- After 20 years of teaching high school science, Andrea Negri Noonoo introduced a new learning model to her students: From 10th to 12th grade children would pursue a unique interest in science, conduct an experiment in tandem with a mentor, and then produce a research paper that could be entered in the Regeneron Science Talent Search.
- Students at Christ the King Regional High School in Queens, NY, were also able to earn up to 12 college credits over those three years if they completed the program, Noonoo writes for EdSurge.
- Even those students who didn't end up pursuing a career in the sciences use the skills gained — such as knowing how to record data, or challenging themselves to do things they didn't think they could — in their lives today.

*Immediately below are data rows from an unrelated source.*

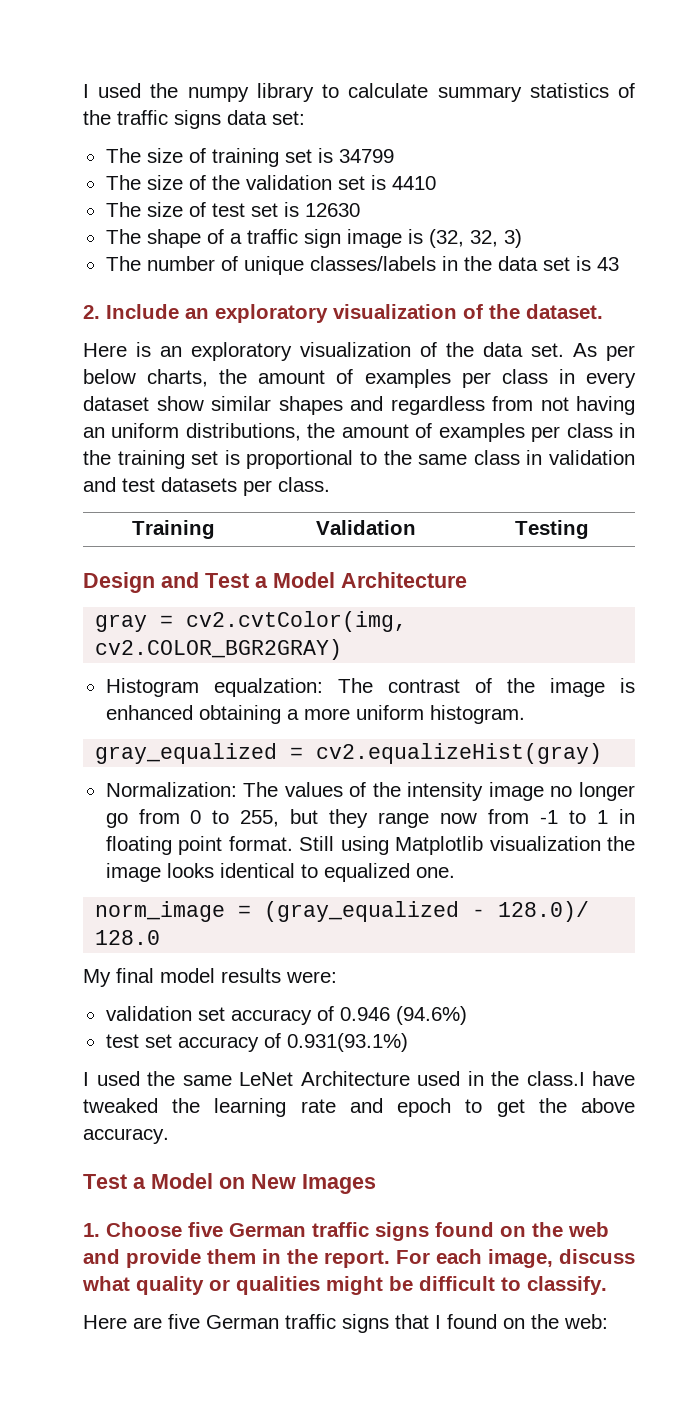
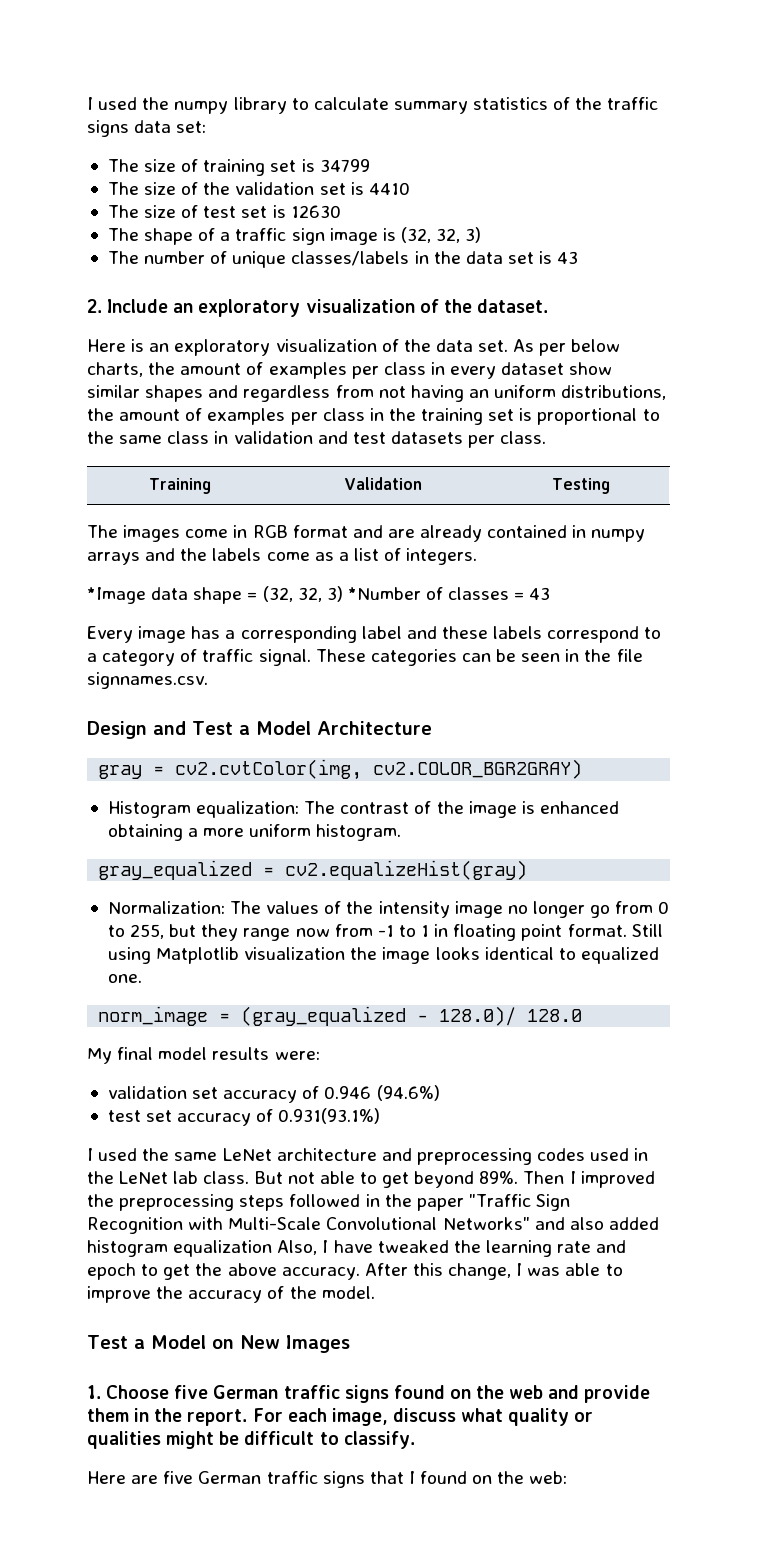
(589, 529) none -> [87,525,646,542] [87,548,478,565] [87,586,551,604] [87,626,662,643] [87,649,643,666] [87,672,208,689] // The images come in RGB format and are already contained in numpy arrays and the labels come as a list of integers. // *Image data shape = (32, 32, 3) *Number of classes = 43 // Every image has a corresponding label and these labels correspond to a category of traffic signal. These categories can be seen in the file signnames.csv.
[213,678,323,697] equalzation: -> [196,801,300,818] equalization:
[300,1071,585,1086] Architecture used in the class.I -> [276,1148,649,1165] [87,1171,655,1188] [87,1194,571,1211] [87,1217,659,1234] [87,1240,329,1257] architecture and preprocessing codes used in the LeNet lab class. But not able to get beyond 89%. Then I improved the preprocessing steps followed in the paper "Traffic Sign Recognition with Multi-Scale Convolutional Networks" and also added histogram equalization Also, I
(169, 1136) none -> [364,1263,623,1280] [87,1286,375,1303] After this change, I was able to improve the accuracy of the model.

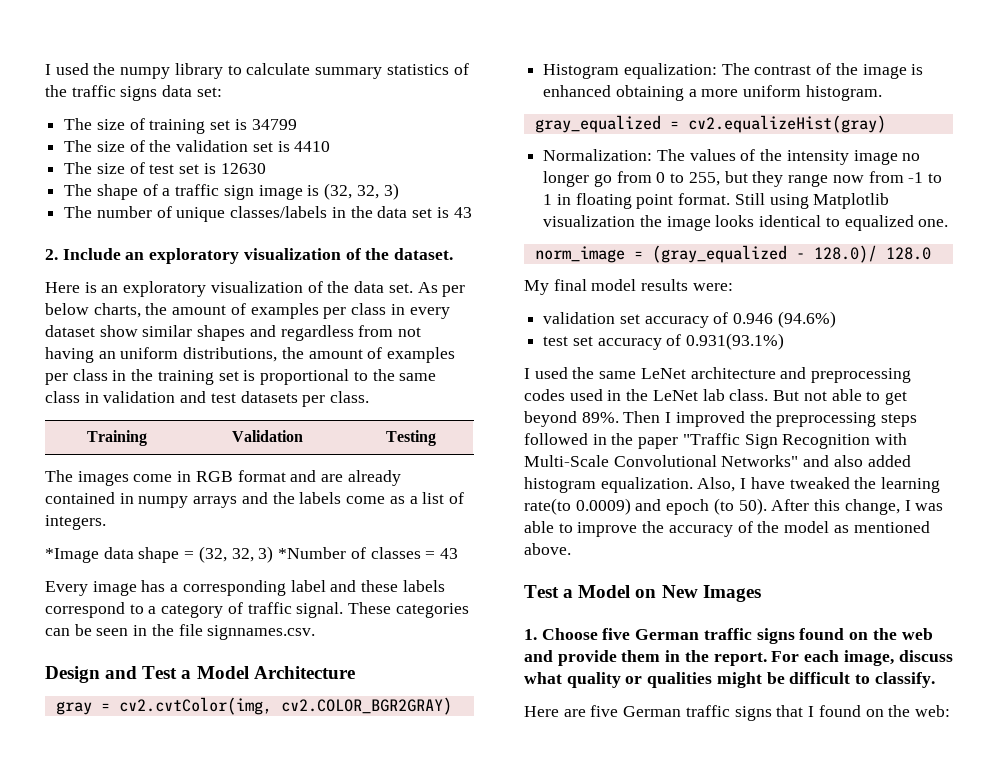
[173,1240,273,1257] equalization -> [600,477,693,493] equalization.
[557,1240,627,1253] [87,1263,360,1280] rate and epoch to get the above accuracy. -> [524,498,767,515] rate(to 0.0009) and epoch (to 50).
[321,1286,375,1299] model. -> [784,521,930,533] [524,543,571,555] model as mentioned above.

Hands-on experiences is one of the bigger curriculum trends today. Taking lessons written in textbooks and applying them to real-world problems allows learning to leap from the page, providing practical context that is invaluable in boosting learners' understanding of a topic or concept.
Tapping into a student’s interests and passion can increase their excitement for what they’re studying while empowering them as they learn. When passionate about a project, students drive their own discovery process: Learning is then something they feel they’re doing on the side. Angie Kalthoff discovered just this when she built a Zac Hanson fan site, teaching herself how to code in the process, as she detailed recently for in a piece for EdSurge.
Administrators need to look at ways to harness student passion when planning school lessons. Giving educators time to attend conferences and events is one step. Teachers themselves can learn new ways to bring hands-on experiences into their curriculum, helping guide students as they find what they want to pursue in school and in life.